EXERCISE OBJECTIVE: Given the records underneath, please repeat exactly the lines from the line with "font-size: 43px ->" through the line with "text: 干扰第一名玩家 ->", passing over any picture.

DATA TO USE:
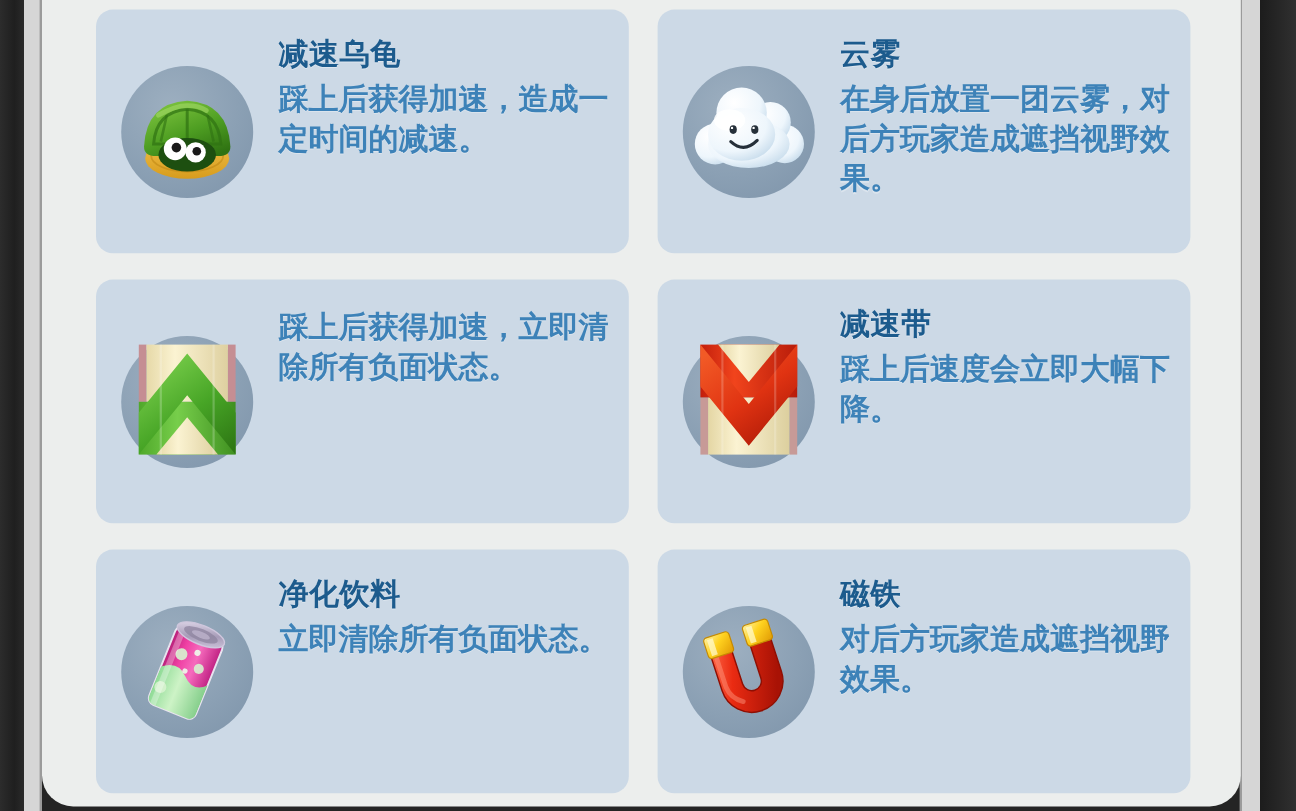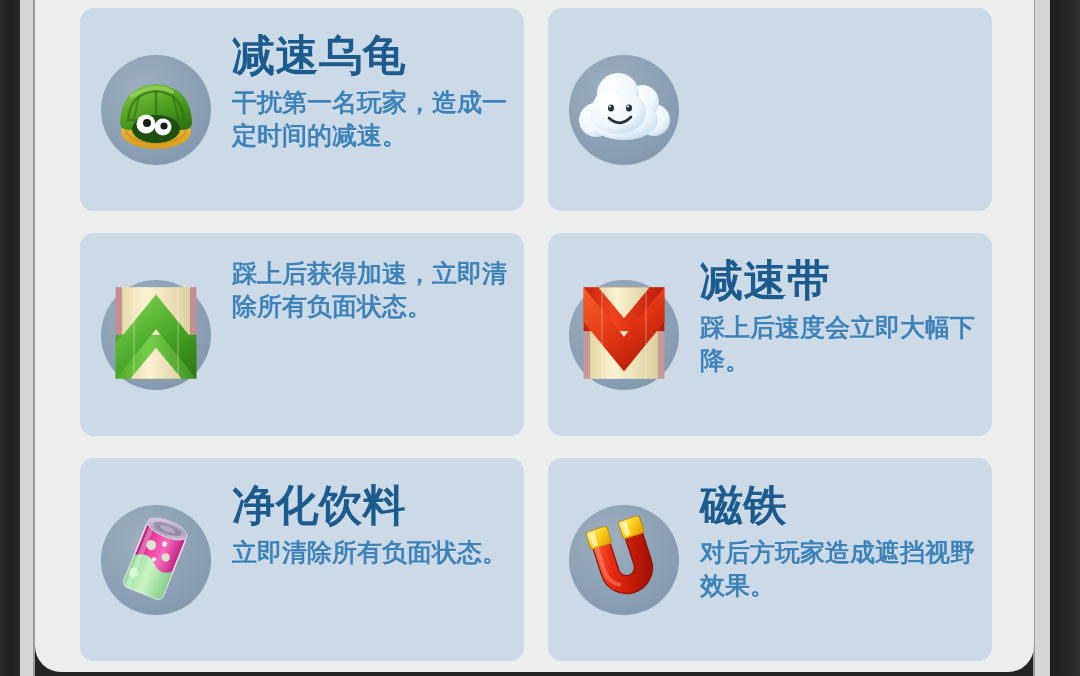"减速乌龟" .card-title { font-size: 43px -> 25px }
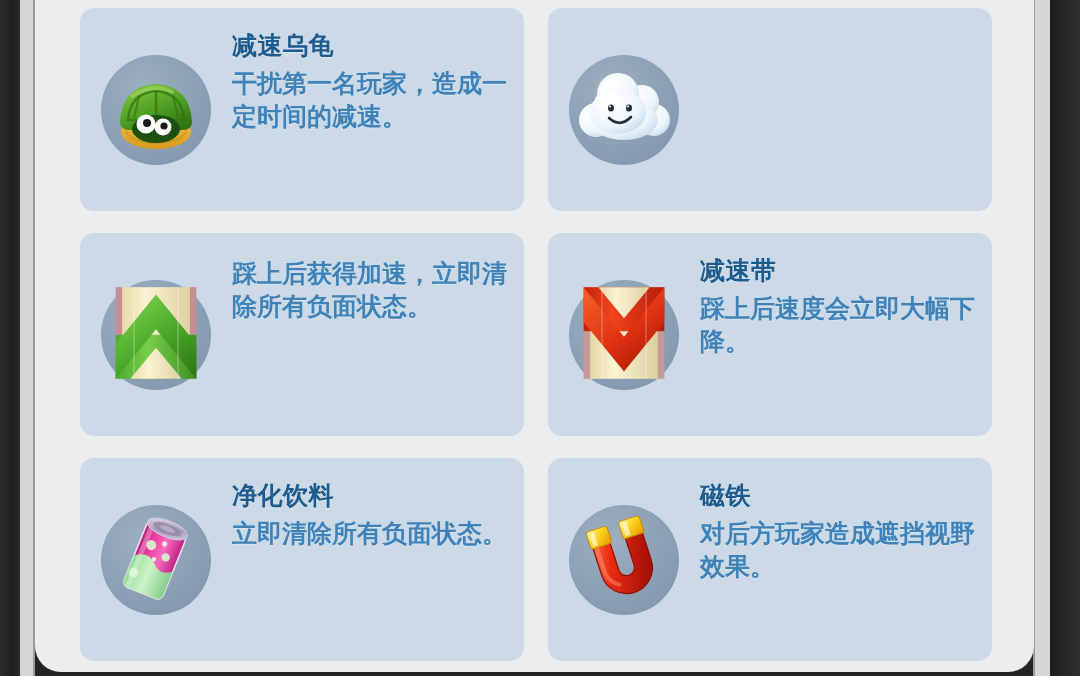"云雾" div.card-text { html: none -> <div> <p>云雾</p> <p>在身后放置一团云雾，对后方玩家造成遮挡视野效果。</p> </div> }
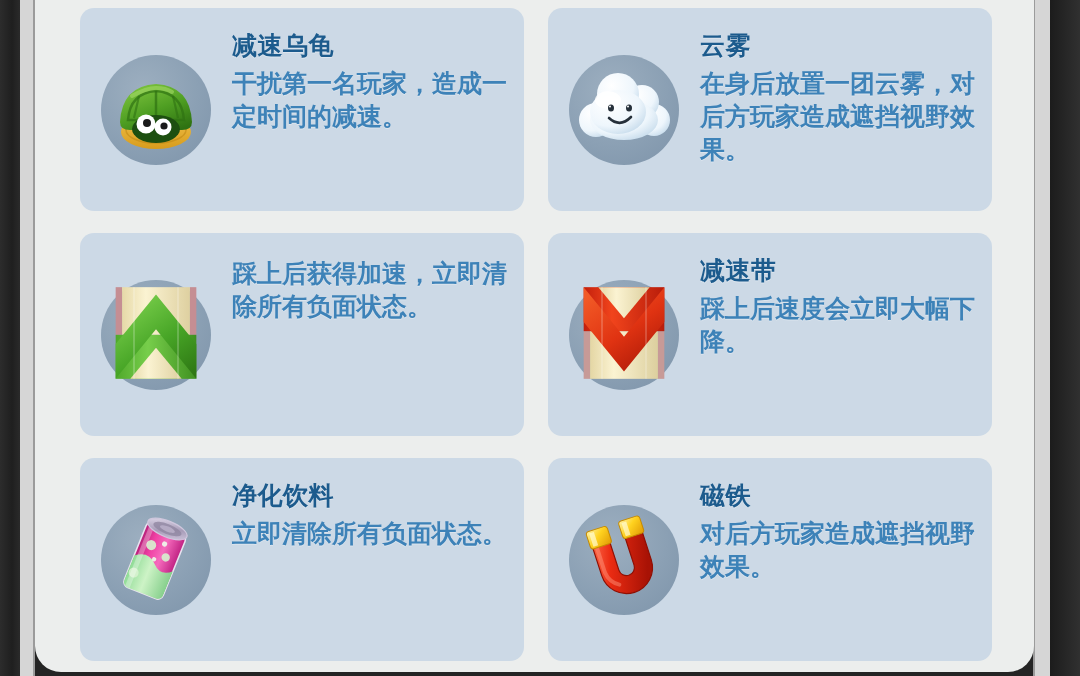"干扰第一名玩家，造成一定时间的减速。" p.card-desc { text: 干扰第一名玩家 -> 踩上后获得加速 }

---

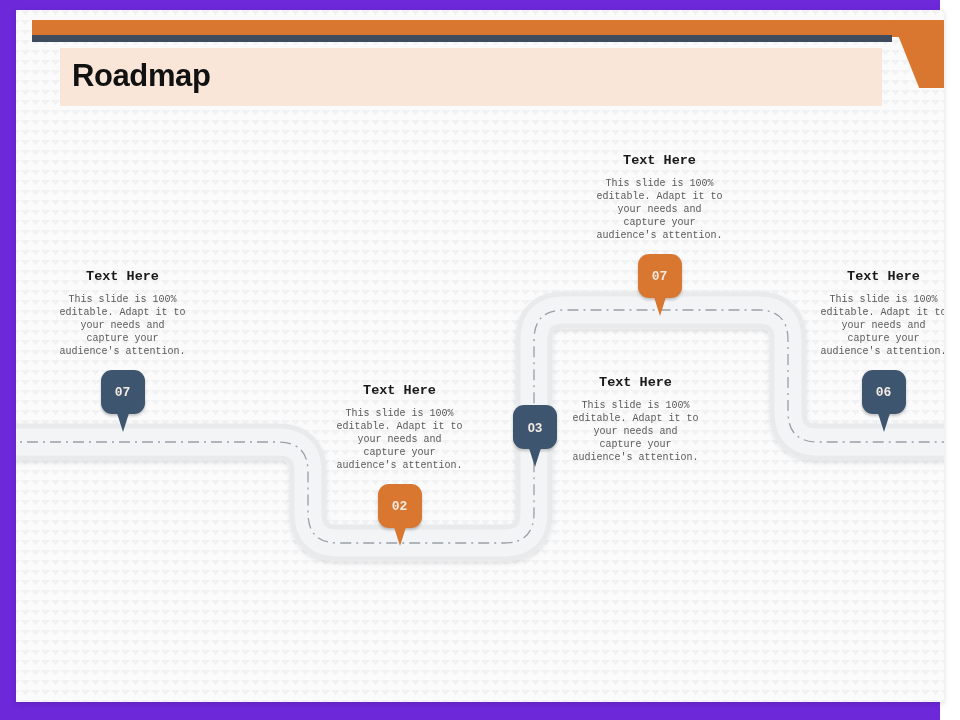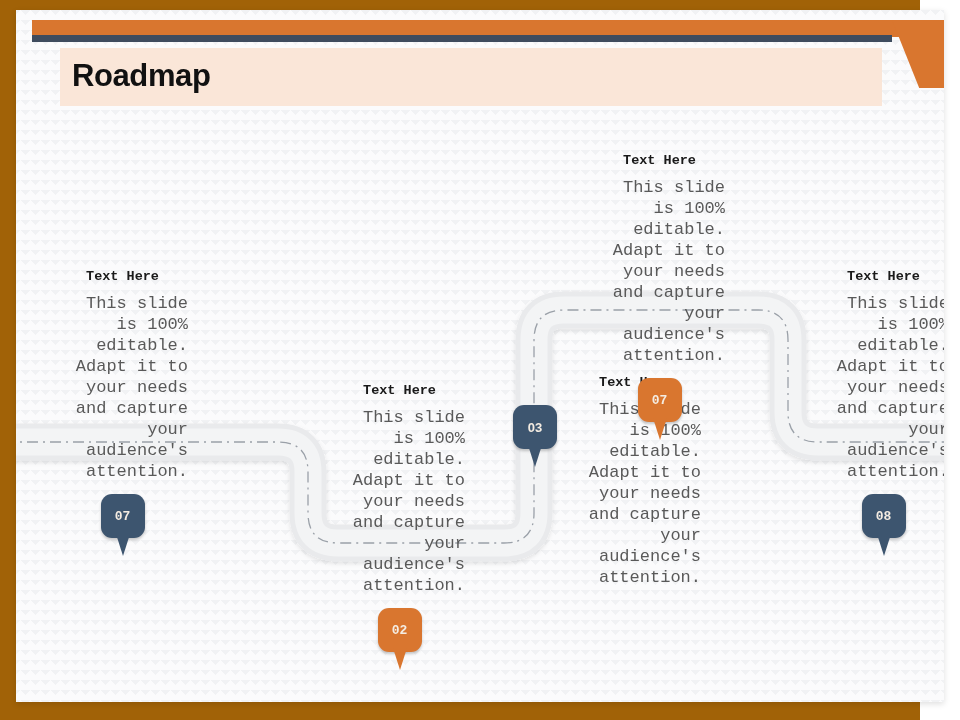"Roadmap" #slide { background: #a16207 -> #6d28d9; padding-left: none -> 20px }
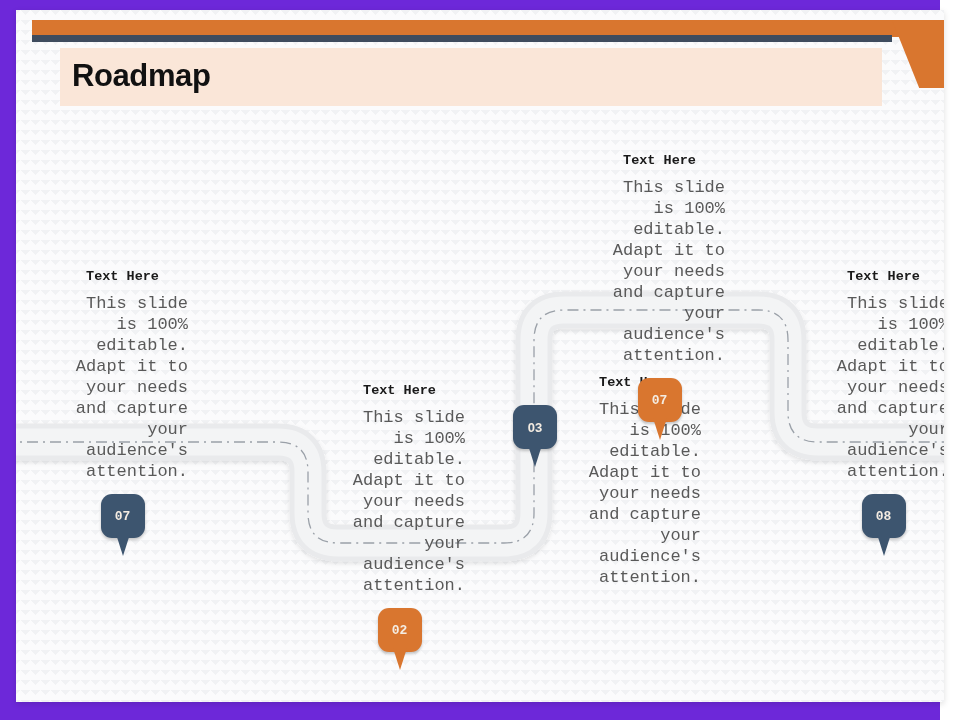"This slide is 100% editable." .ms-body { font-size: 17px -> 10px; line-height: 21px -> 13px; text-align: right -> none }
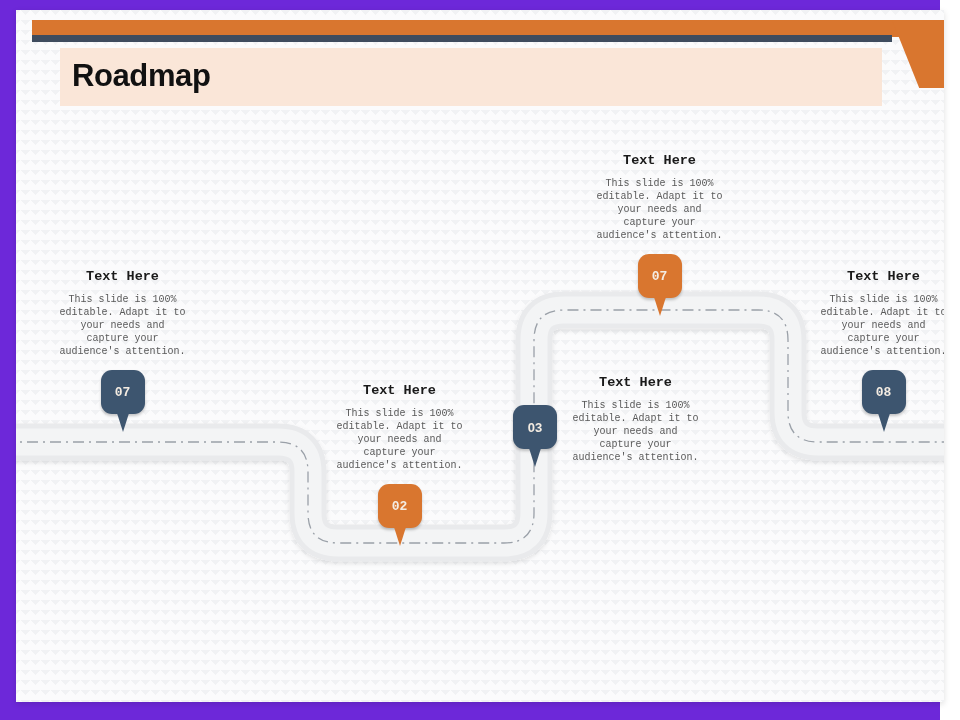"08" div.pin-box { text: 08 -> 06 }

ANSWER SECTION:
"减速乌龟" .card-title { font-size: 43px -> 25px }
"云雾" div.card-text { html: none -> <div> <p>云雾</p> <p>在身后放置一团云雾，对后方玩家造成遮挡视野效果。</p> </div> }
"干扰第一名玩家，造成一定时间的减速。" p.card-desc { text: 干扰第一名玩家 -> 踩上后获得加速 }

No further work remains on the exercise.